The snow was falling steady when both cars arrived at 1959 Michael Street, Rodder’s Probe coming from the east and Tina’s LTD from the west. It was too cold to exchange greetings beyond a wave and a smile. Even the simple insults that spilled from Tina’s mouth like water froze on the wind and made her shut up.
When they entered the house, Tina was startled to see her cousin Kirk sitting in the living room in the easy chair across from Cedric, both men smoking furiously, and talking in earnest as the ghosts of Pall Malls and Monarchs rolled from their mouths and nostrils like fog.
They both looked up at Madeleine, Vaughan, Tina, Mackenzie and lastly, Luke, then at each other. Old Coconut was barking outside the door.
“Let that damn dog in,” Cedric told Madeleine. Then he turned to Luke. “Is it true you live in a silo?”
“It’s not a silo. It’s the factory over the tracks on Michael Street,” Luke said, and immediately he sounded stupid to himself.
The dog came in, yapping and banging its yellow tail about everywhere.

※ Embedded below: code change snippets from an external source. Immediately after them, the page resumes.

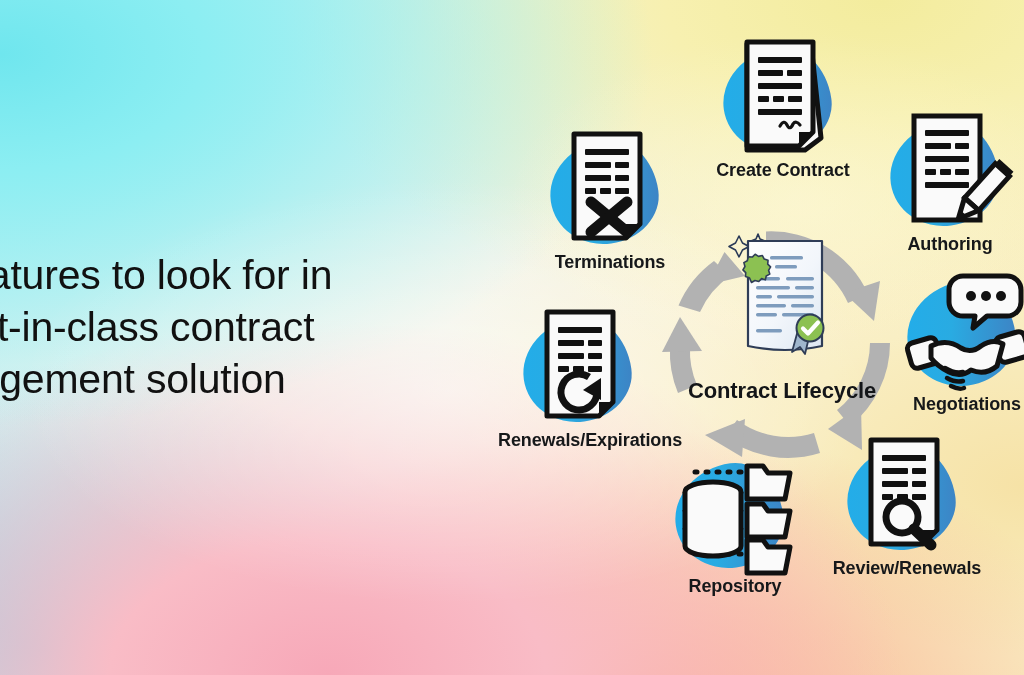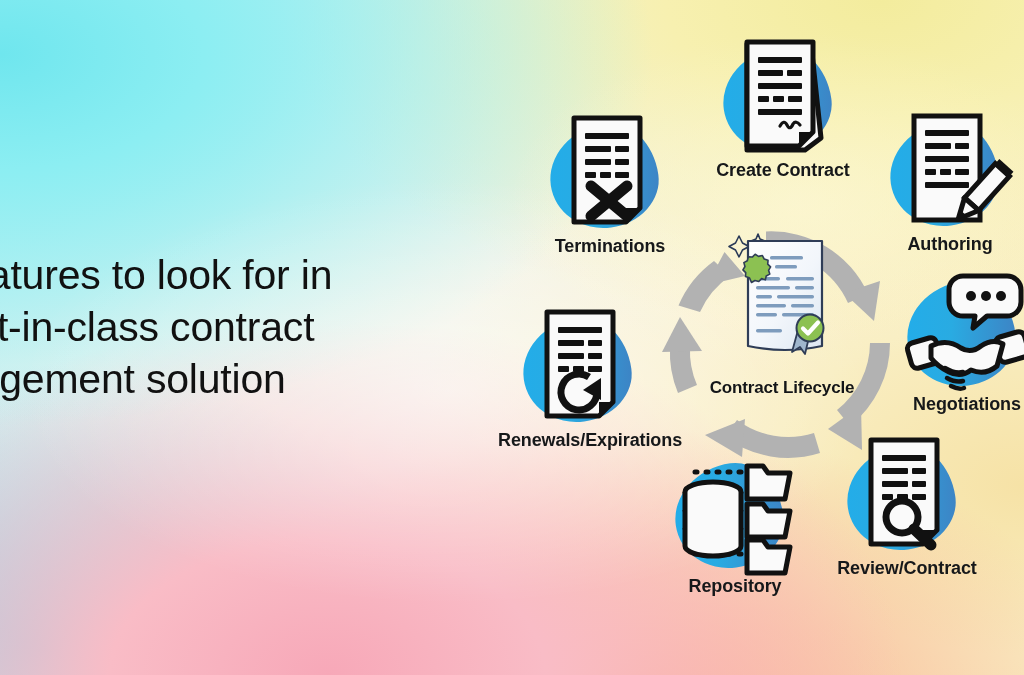"Terminations" #node-terminations { top: 110px -> 126px }
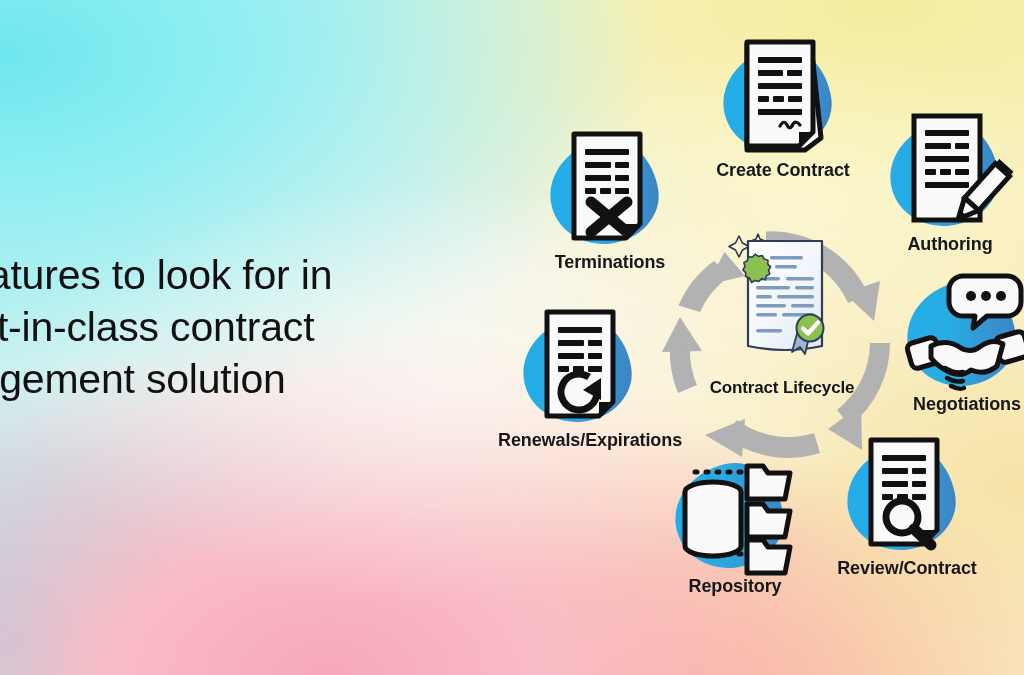"Contract Lifecycle" #ring-label { font-size: 17px -> 22px }
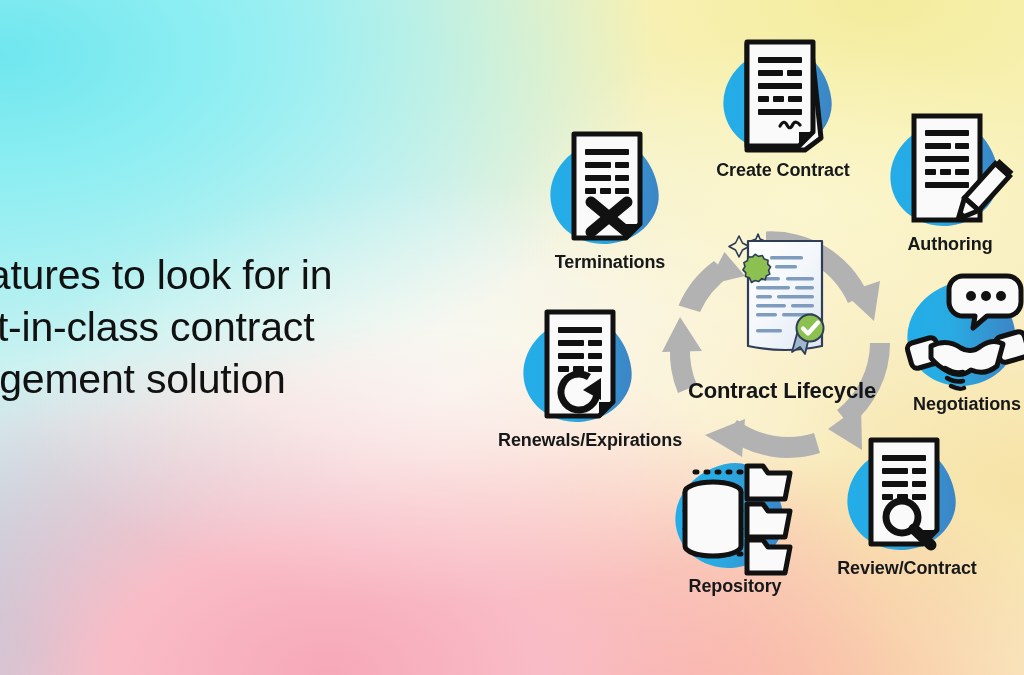"Review/Contract" div.caption { text: Review/Contract -> Review/Renewals }
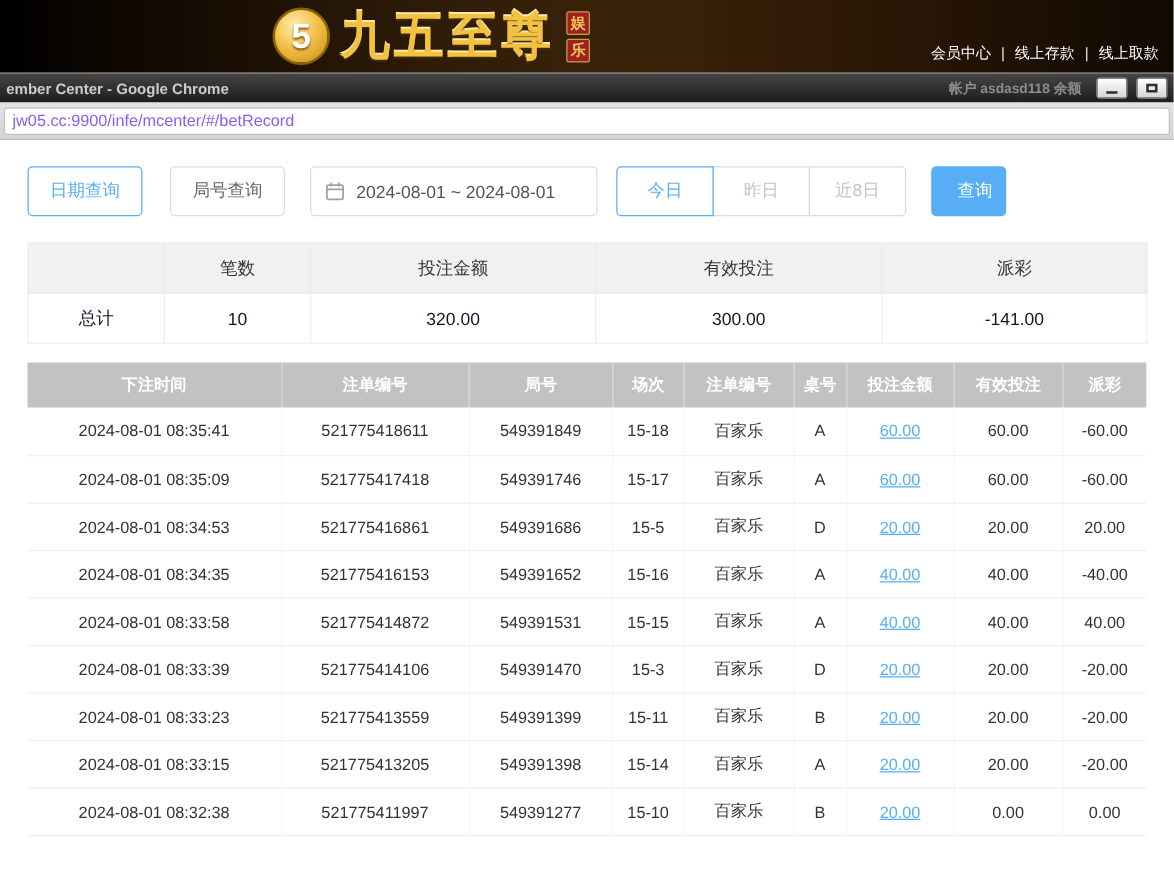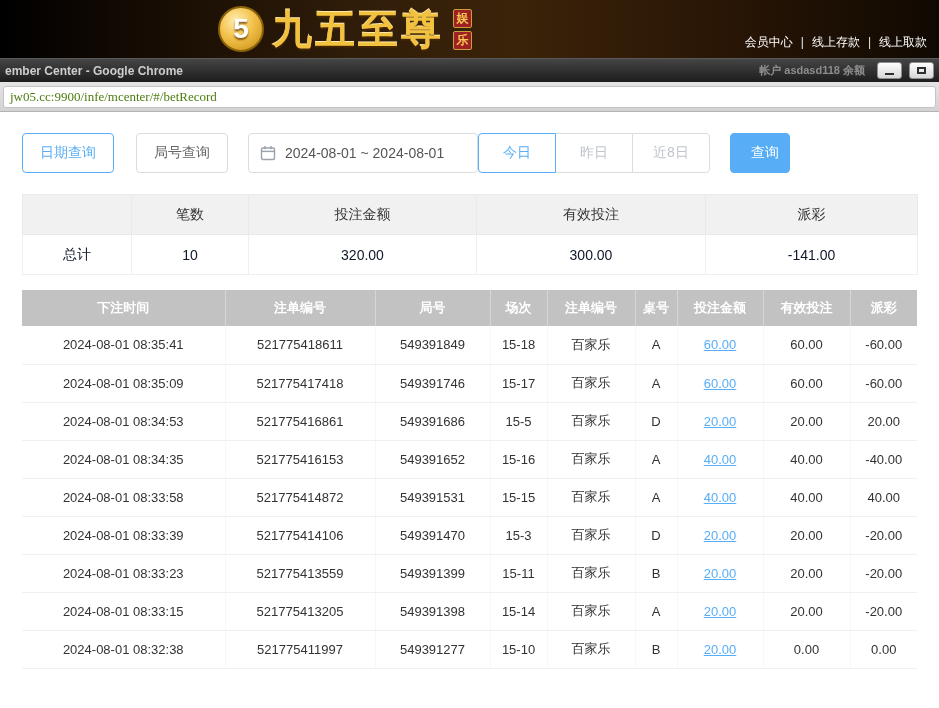"jw05.cc:9900/infe/mcenter/#/betRecord" .url-input { color: #4d7c0f -> #8b5cf6; font-family: Liberation Serif, serif -> none }
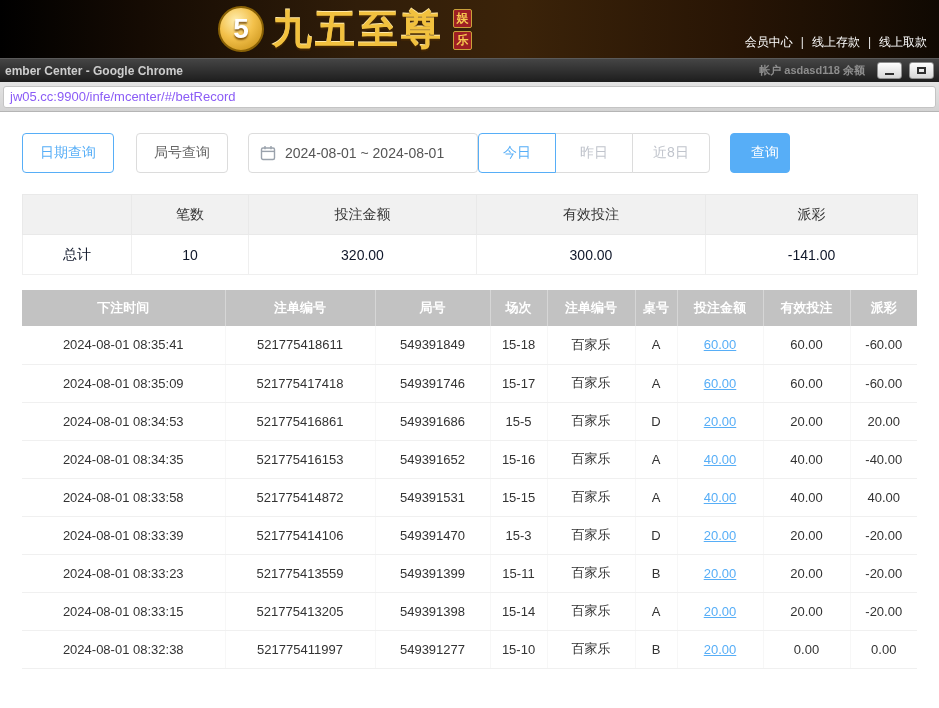"今日" .quick-group { margin-left: 0 -> 15px }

“Well, you’ll be staying here tonight,” Cedric said.
Before Luke could open his mouth, Cedric said, “Yes, I know, community is a huge imposition. I’m sure you’re used to having your freedom and doing whatever people do in abandoned factories and warehouses. But tonight all you’ll be doing is freezing. So you’ll stay here.”
Kirk looked on, smiling fiercely, full of approval for the way events were being handled.
“In fact,” Cedric said. “You’ll winter here. We’ve got an extra room on the first floor, most of the second floor and the attic are never used. The basement is a maze of rooms, most of them empty. Tomorrow you can splash around and find your place. Tonight I suggest you sleep in the spare room next to the library.”
Luke, for once caught off guard, stood in his beaten up suede coat, still quiet until Cedric said, “You may speak, now.”
Luke sought for words, opened his mouth. Nothing came out. At last he said, “Thank you, Mr. Fitzgerald.”
Cedric only shrugged.

There are no rules here, none that I can tell.
What made it easy to live over the tracks, and hard to live anywhere else were rules, or how I felt about them. And I guess how I felt about them was how my mother felt about them.
She never said why she married my dad, though I always thought it was because he got her pregnant. But I know she didn’t stay because of Rules. I don’t know if he was really strict, or if this was just the way I thought he was from what she said. She feared rules like I feared them. When I was with my mom we were free. And then she left and I was at the house on Windham for a little bit. Then I left. Dad came looking for me.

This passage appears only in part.